The Diamondback Rattlesnake is the largest venomous reptile in North America. Details about this amazing creature such as its habitat, diet, appearance, reproduction, etc., are mentioned in this article.
Diamondback Rattlesnakes belong to the family Crotalidae and are also the largest of all venomous reptiles found in North America. These snakes are very aggressive and also very easily excitable. They cause more fatalities in the United States than any other snake.
They are highly defensive and use their rattles as a means to display warning. The rattles can activate between 40 to 60 cycles per second. These rattlesnakes are identified based on the location that they are found in:
Western Diamondback Rattlesnake: These snakes (Crotalus atrox) are found in the arid Southwestern deserts. They habitat dry, shrub covered terrain where they can conceal themselves.
Eastern Diamondback Rattlesnake: These snakes (Crotalus adamanteus) are found primarily in North Carolina, Louisiana, and Florida. They prefer high humidity and have been seen swimming in the salt water in the Florida keys.
The color of Diamondback rattlesnakes ranges from a yellowish gray, pale blue, or a pinkish ground color. Diamond shapes with pale white borders are present along the length of the snake's body. The tail of the snake is white with jet black rings.
The markings on the head include a pale oblique band starting from the nostrils right up to the upper labials. A similar, but narrower band is present behind the eye.
These snakes are about 1.5 meters in length and can weigh up to 7 kilograms. The body of the snake is rather plump with a broad triangular head and a short tail. They also have a pit organ which is located in an indentation of the upper jaw in between the nostril and the eye.
The pit is approximately 5 millimeters deep and has an outer and inner chamber that is separated by a thin membrane. This membrane can sense even very slight differences between the snake's inner and surrounding temperatures.
A rattle is present at the end of the tail. Each link on the rattle is the remains of a molted skin. As the snake molts, the last scale becomes loose, but does not fall off. As the snake becomes older, the new rattles are formed with each molt and the old rattle simultaneously falls off. The fangs are long and tubular.
Diamondback rattlesnakes prey on small mammals, birds, reptiles, amphibians, and small fish. The snake uses the venom to kill the prey before eating it. They swallow their prey whole and then digest the food as it passes through the body. They need to eat only once every 2 to 3 weeks.

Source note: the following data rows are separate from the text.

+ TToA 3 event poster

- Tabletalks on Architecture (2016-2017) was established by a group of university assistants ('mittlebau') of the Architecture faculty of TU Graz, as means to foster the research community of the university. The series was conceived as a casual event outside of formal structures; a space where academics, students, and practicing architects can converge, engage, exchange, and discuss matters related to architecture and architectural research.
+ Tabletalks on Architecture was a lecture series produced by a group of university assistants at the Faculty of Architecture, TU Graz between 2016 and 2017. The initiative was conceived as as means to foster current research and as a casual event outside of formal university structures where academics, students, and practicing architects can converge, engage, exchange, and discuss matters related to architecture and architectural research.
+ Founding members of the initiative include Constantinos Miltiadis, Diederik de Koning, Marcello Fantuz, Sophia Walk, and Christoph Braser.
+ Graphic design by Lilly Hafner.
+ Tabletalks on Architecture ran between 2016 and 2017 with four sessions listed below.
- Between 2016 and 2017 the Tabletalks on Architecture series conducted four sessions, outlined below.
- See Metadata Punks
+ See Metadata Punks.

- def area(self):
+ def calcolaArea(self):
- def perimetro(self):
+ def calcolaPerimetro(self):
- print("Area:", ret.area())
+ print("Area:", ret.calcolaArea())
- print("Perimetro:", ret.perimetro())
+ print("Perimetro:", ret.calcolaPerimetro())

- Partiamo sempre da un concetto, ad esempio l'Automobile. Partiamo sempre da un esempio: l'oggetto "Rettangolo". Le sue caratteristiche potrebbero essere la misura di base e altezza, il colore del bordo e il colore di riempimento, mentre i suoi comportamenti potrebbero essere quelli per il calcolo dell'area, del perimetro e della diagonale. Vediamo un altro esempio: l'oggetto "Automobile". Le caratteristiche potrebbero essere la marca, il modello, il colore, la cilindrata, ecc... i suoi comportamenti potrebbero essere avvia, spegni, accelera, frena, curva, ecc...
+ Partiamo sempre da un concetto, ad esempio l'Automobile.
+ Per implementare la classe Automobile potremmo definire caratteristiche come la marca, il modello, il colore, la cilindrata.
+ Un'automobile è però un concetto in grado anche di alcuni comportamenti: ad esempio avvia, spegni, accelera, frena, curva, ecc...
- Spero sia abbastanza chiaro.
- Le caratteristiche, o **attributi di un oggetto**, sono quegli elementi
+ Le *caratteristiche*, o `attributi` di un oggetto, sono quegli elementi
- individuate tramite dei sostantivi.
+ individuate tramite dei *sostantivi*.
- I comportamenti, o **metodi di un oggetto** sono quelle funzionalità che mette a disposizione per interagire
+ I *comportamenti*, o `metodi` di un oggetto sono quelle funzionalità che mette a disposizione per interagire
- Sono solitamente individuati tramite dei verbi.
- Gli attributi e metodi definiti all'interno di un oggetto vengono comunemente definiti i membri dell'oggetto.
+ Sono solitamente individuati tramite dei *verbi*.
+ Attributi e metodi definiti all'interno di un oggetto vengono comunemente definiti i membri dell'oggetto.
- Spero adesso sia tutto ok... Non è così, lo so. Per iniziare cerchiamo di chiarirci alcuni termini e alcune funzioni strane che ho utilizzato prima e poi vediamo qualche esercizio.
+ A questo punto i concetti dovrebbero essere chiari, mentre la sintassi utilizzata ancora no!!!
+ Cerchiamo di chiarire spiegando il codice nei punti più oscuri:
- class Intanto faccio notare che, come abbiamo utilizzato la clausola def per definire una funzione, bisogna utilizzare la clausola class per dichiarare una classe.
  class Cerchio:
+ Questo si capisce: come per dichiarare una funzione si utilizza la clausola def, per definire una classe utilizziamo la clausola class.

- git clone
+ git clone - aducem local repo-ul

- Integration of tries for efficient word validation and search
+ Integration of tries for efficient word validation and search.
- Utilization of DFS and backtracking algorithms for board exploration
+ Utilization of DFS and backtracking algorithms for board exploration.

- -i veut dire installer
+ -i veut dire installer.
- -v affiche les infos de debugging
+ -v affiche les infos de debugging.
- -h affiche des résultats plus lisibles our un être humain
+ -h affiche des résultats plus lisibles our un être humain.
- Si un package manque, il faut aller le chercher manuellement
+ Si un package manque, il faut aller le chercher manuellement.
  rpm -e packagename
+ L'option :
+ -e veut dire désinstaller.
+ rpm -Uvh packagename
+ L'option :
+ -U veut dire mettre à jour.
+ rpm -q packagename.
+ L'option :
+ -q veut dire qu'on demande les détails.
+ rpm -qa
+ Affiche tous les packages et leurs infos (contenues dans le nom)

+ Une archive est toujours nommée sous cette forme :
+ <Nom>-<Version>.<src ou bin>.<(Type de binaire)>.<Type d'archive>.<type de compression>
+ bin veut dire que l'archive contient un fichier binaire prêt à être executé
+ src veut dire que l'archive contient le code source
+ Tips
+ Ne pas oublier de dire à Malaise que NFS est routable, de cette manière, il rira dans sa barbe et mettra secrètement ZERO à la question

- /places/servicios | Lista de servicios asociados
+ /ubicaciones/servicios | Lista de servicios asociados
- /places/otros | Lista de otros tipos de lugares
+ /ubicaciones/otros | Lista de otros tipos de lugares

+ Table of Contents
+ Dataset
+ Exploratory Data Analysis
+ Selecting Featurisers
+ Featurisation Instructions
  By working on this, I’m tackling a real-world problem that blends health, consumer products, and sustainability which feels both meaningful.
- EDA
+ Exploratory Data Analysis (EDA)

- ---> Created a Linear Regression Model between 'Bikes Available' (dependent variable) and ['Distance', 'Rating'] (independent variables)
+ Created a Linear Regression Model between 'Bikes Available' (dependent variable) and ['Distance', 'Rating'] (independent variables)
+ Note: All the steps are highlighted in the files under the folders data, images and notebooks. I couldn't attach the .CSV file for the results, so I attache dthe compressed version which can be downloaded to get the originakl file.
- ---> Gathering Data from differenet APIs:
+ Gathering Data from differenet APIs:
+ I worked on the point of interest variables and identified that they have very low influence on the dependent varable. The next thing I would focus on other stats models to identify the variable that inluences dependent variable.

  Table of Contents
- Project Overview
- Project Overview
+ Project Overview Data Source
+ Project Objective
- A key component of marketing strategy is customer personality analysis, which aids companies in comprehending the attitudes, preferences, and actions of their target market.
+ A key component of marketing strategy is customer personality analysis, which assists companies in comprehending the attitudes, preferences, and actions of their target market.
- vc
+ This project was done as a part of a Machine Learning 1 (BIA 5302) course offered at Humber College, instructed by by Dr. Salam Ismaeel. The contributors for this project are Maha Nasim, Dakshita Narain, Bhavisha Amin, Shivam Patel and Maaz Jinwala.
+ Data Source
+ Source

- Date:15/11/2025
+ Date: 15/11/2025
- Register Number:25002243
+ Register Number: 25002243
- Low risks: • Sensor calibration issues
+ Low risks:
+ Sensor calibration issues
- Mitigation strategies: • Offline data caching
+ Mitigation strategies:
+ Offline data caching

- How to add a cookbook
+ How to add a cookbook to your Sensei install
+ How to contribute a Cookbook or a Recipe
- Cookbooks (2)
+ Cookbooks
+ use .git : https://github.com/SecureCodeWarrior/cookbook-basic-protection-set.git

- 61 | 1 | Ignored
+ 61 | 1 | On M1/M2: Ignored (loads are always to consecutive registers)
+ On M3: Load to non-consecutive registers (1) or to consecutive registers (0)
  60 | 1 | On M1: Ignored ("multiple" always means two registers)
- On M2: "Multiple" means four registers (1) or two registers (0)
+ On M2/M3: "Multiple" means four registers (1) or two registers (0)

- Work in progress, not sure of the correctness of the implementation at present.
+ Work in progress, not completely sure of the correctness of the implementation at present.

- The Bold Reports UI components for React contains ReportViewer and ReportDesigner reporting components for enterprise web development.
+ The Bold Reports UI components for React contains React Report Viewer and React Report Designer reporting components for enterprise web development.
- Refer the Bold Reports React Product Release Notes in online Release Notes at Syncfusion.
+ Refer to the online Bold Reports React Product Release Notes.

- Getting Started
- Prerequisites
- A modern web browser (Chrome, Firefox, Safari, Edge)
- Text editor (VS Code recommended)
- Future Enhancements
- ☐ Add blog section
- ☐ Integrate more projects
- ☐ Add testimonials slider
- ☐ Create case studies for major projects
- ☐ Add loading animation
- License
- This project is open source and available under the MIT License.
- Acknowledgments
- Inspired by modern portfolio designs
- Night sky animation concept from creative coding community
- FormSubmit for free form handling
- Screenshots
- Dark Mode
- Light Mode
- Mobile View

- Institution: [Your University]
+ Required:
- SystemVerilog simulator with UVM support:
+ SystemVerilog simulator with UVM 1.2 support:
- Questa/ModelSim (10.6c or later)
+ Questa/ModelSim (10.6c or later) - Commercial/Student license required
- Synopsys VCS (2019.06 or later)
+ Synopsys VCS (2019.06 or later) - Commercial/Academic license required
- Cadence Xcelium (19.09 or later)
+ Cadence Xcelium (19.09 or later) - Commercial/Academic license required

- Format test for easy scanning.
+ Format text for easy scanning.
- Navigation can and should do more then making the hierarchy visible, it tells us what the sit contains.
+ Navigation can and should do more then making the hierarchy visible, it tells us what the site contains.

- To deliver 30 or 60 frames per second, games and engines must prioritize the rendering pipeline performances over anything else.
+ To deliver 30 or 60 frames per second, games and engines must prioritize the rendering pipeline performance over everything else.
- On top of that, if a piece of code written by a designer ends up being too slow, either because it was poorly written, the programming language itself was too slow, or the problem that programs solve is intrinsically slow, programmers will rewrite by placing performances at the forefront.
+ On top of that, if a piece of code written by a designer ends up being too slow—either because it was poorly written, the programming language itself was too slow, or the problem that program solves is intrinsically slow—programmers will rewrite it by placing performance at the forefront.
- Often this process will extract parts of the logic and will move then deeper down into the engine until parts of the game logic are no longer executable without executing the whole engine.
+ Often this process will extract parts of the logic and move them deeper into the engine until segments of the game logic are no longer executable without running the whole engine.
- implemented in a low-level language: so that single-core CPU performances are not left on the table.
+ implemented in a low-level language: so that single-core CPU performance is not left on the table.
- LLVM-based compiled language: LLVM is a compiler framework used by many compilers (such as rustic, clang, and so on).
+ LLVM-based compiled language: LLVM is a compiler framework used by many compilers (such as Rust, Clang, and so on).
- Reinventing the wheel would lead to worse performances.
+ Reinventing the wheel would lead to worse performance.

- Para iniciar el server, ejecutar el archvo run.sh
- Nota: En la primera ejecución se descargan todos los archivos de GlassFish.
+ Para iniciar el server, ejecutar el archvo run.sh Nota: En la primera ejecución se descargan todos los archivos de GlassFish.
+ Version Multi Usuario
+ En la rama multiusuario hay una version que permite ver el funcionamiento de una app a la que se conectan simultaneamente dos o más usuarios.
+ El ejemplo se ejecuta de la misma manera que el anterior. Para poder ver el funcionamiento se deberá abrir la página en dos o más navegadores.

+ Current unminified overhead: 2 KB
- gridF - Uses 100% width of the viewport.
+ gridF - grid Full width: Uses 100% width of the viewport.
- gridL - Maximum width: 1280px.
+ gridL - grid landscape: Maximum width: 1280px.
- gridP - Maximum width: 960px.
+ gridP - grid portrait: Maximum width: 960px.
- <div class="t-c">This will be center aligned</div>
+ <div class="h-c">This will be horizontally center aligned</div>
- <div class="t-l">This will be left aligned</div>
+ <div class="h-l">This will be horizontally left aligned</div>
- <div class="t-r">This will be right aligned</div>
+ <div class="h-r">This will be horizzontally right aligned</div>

The annual intake of water in these snakes is equal to the weight of the body. Some water is assimilated from the prey and some is absorbed during shedding due to desiccation and evaporation.
The venom is cytotoxic in nature and is also referred to as hemotoxic venom. The venom attacks the blood and prevents coagulation, and at the same time it also destroys the blood vessels of the victim.
The snake fangs have a hollow cavity running along the majority of its length just like a hypodermic needle. Venom enters the fangs of the snake from the venom gland via a duct and travels down the hollow canal from where it is pumped into the prey with the help of incredibly sharp-pointed tips of the fangs.
These snakes reach sexual maturity at age 3 and mating occurs during spring right after the snakes emerge from hibernation. The female snakes are very passive during the courtship. The copulation can last for several hours, which also consist of several resting periods.
These snakes are ovoviviparous that is the eggs remain inside the snakes body right until the hatch or are ready to hatch. The gestation period lasts for six to seven moths and the snake gives birth to about an average of a dozen young ones.
The young snakes are often born between July and early October and the neonates are about 30-36 centimeters in length. They are very similar to the adult snakes in appearance except for the fact that the neonates have only a small button at the tip of their rattle instead of a full rattle.
The young snakes stay with the mothers for a few days and sometimes only for a few hours before setting off on their own to hunt and find their own recluse. Hence the mortality rate is very high.